The changes being anticipated for the Caribbean music industry assumes an integration of the business eco-system. We must have a means by which the artists can get paid for their artistic expressions. The Go Lean book fully detailed this music business eco-system with this sample advocacy; see  these headlines from Page 231:

10 Ways to Promote Music

1 Leverage the Single   Market
Allow for the unification of the region into one market of 42 million people. There are numerous [Afro-Caribbean] music genres that are unique to the region (Appendix ZS on Page 347): Calypso, Reggae, Salsa, Mambo, Merengue, Conga, Junkanoo and others. The integrated market size of the CU can support the deployment and regulation of a music eco-system where artists, writers, performers, promoters, broadcasters and retailers can be duly compensated for their efforts; thereby fostering an internal music industry and encouraging new generations to share their talents and dream of stardom.
2 Payment Eco-System
Arrange for settlement of electronic payments transactions allowing e-commerce (downloads) to flourish.
3 Level 1 – Music Fulfills Biological and Physiological needs
Exposure to music and music education is one common denominator among successful, satisfied, articulate people and helps cement their basic education that guarantees them the ability to advance in society so as to secure their livelihoods. Moreover, an ongoing musical experience (ideally begun at a young age) provides the consumer demand base for peripheral industries (orchestras, operas, arts organizations, etc.). Although it may not sell tickets immediately, it is an investment in a future generation of musically-literate patrons and participants.
4 Level 2 – Security/Safety needs
The CU will facilitate job security for talented musicians/artists by fostering a marketplace (real & virtual) to transact their occupations. Previously, the Internet had undermined the business models for the music industry, but there are now new paid services (like iTunes, Rhapsody, Pandora, etc.). Safety needs refer to protecting the industry to allow continuity of musical output and preventing the nullification of national art forms. “Music soothes the savage beast”.
5 Level 3 – Belongingness and Love needs
6 Level 4 – Esteem needs
7 Level 5 – Cognitive needs
8 Level 6 – Aesthetic needs
9 Level 7 – Self-Actualization needs
10 Level 8 – Transcendence needs

The power of music has been a familiar topic for previous Go Lean blog-commentaries. Consider this sample: Legacy of the ‘Buffalo Soldier’ Song Day of Happiness – Music-style; Miami-style; JITG-style Caribbean Roots: Sammy Davis, Jr.
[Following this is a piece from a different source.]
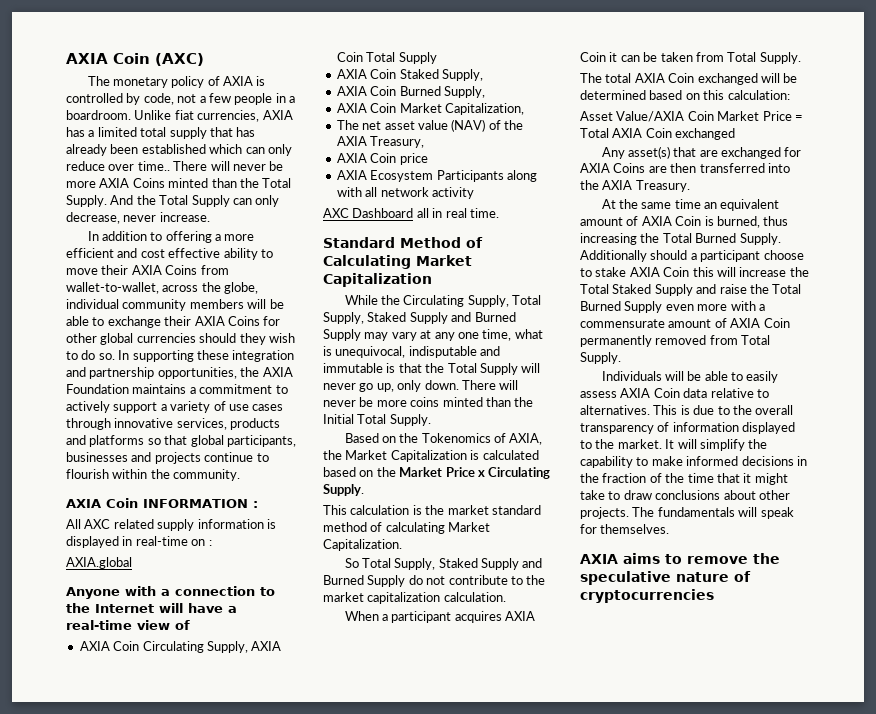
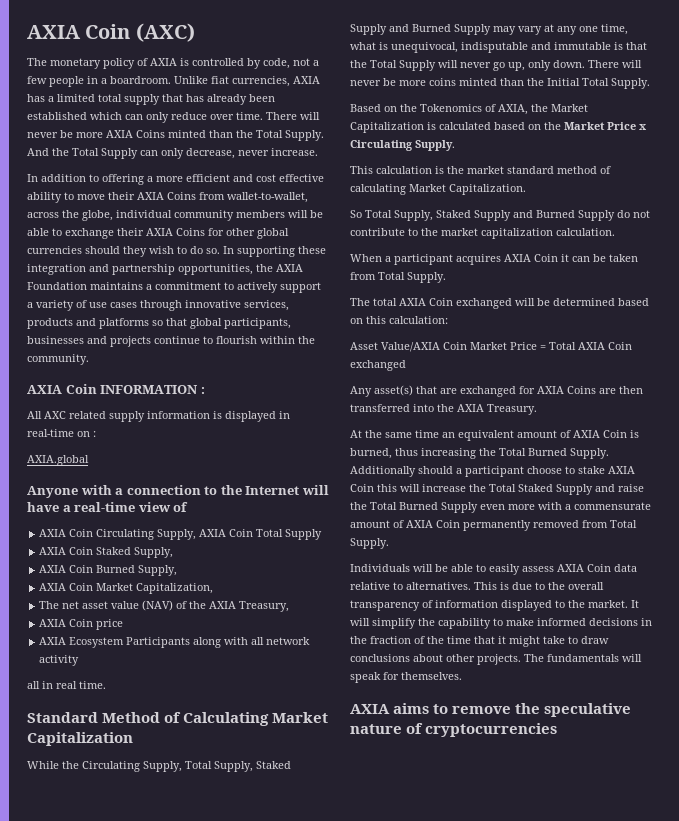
[137,161,170,171] time.. -> [236,112,263,120] time.
[323,208,414,218] AXC Dashboard -> (80, 660) none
Forging Change: Panem et Circenses (Bread and Amusement) A Lesson in History: Jamaican Innovation for Hip Hop Taylor Swift withholds Album from Apple Music Extracurricular Music Programs Boost Students Post-Mortem of Inaugural Bahamas Junkanoo Carnival ‘Building a City’ on Rock-n-Roll and Music How ‘The Lion King’ productions roared into history Music Role Model Berry Gordy – Reflecting & Effecting Change Bob Marley: The Legend Lives On!
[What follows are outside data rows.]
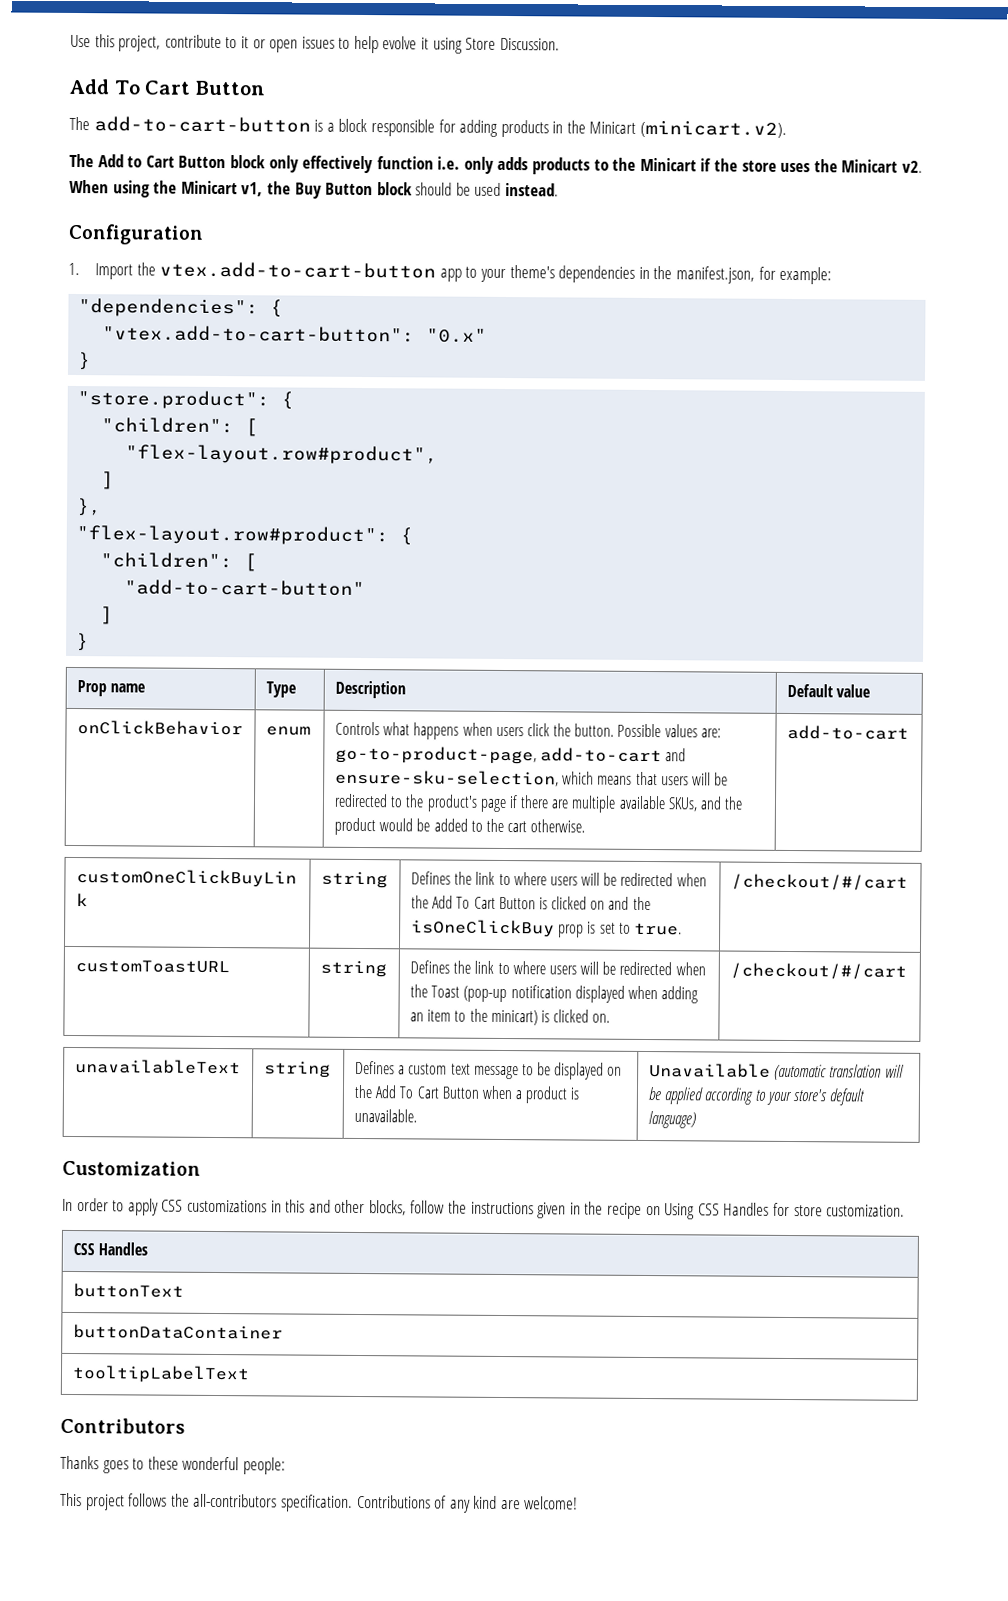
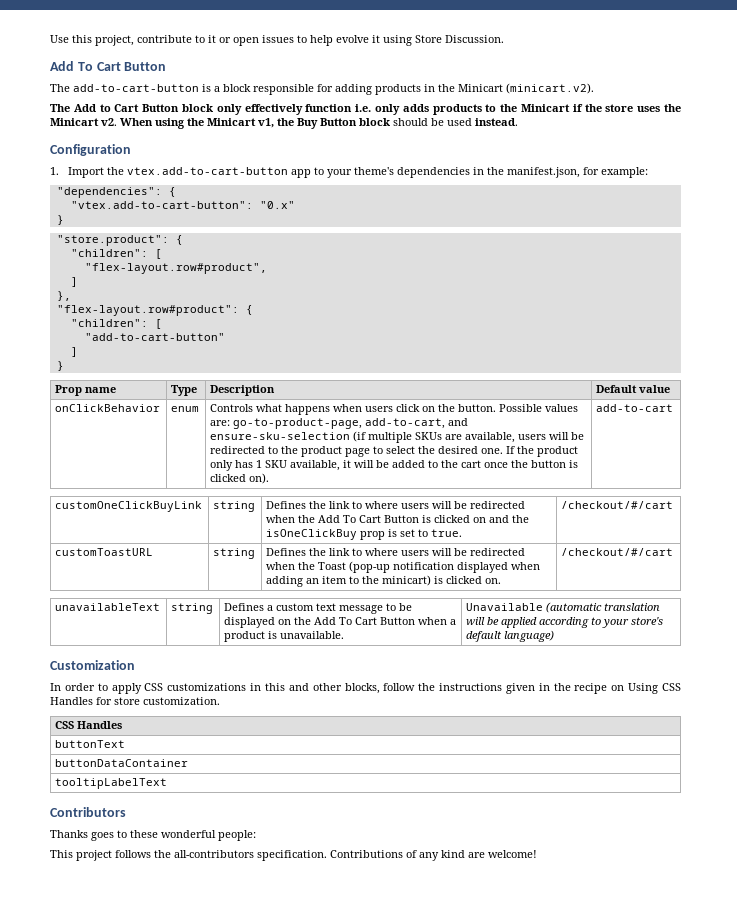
(550, 730) none -> [422,406,436,412] on
[540,747,687,763] [334,769,658,787] add-to-cart and ensure-sku-selection, which means that -> [365,418,469,429] [210,431,516,443] add-to-cart, and ensure-sku-selection (if multiple SKUs are available,
[426,794,744,813] [333,817,414,836] product's page if there are multiple available SKUs, and the product would -> [301,446,579,457] [210,460,375,471] product page to select the desired one. If the product only has 1 SKU available, it will
[530,819,586,833] otherwise. -> [484,460,579,468] [210,473,270,484] once the button is clicked on).

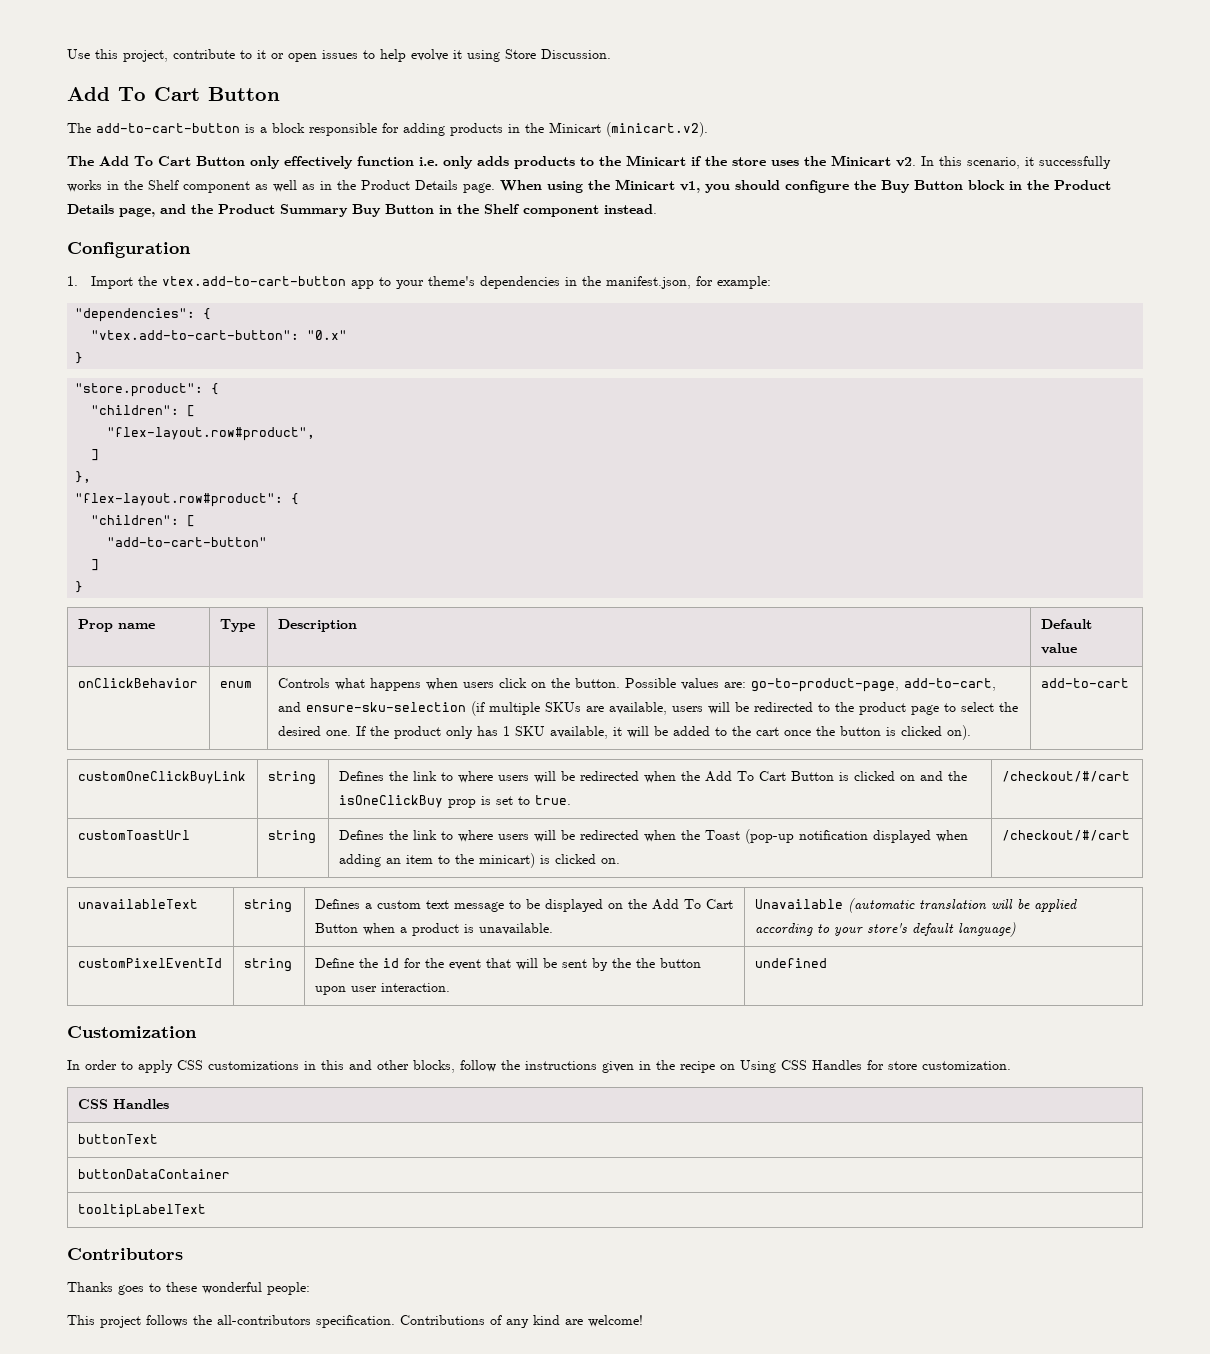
[99,104,213,112] to Cart Button block -> [134,156,245,166] To Cart Button
(117, 122) none -> [921,156,1111,169] [67,180,495,193] In this scenario, it successfully works in the Shelf component as well as in the Product Details page.
(274, 123) none -> [705,180,849,193] you should configure
[393,118,472,126] should be used -> [1009,180,1111,190] [67,204,599,217] in the Product Details page, and the Product Summary Buy Button in the Shelf component
[55,548,154,556] customToastURL -> [77,830,190,840] customToastUrl
(555, 636) none -> [77,958,222,968] [243,958,292,972] [314,958,701,971] [314,983,450,995] [754,958,827,968] // customPixelEventId | string | Define the id for the event that will be sent by the the button upon user interaction. | undefined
We salute those like Peter Hernandez (Senior) who left the Puerto Rican Diaspora of Brooklyn as a youth, looking for opportunities in the world of music-entertainment. We salute him and other such ones, even their descendants and legacies. We know there are “new” Peter Hernandez -types and “new” Bruno Mars-types throughout Caribbean member-states, waiting to be fostered. We hail them as our future.

Now is the time for all stakeholders – musicians and music lovers alike – in the Caribbean to lean-in for the empowerments described here-in and in the book Go Lean … Caribbean. Our society is failing; we can turn-around and reboot. Music helps to forge that change!

We can and must be better and do better and help to make our Caribbean homeland a better place to live, work and play. So we need a fully functional music industry because we need music, and the effects of music: the power to move people. 🙂

Download the free e-Book of Go Lean … Caribbean – now!

Sign the petition to lean-in for the roadmap for the Caribbean Union Trade Federation.


Appendix A – Bruno Mars Biography
Peter Gene Hernandez (born October 8, 1985), known professionally as Bruno Mars, is an American singer-songwriter, multi-instrumentalist, record producer, and choreographer. Born and raised in Honolulu, Hawaii, by a family of musicians, Mars began making music at a young age and performed in various musical venues in his hometown throughout his childhood. He graduated from high school and moved to Los Angeles to pursue a musical career. After being dropped by Motown Records, Mars signed a recording contract with Atlantic Records in 2009.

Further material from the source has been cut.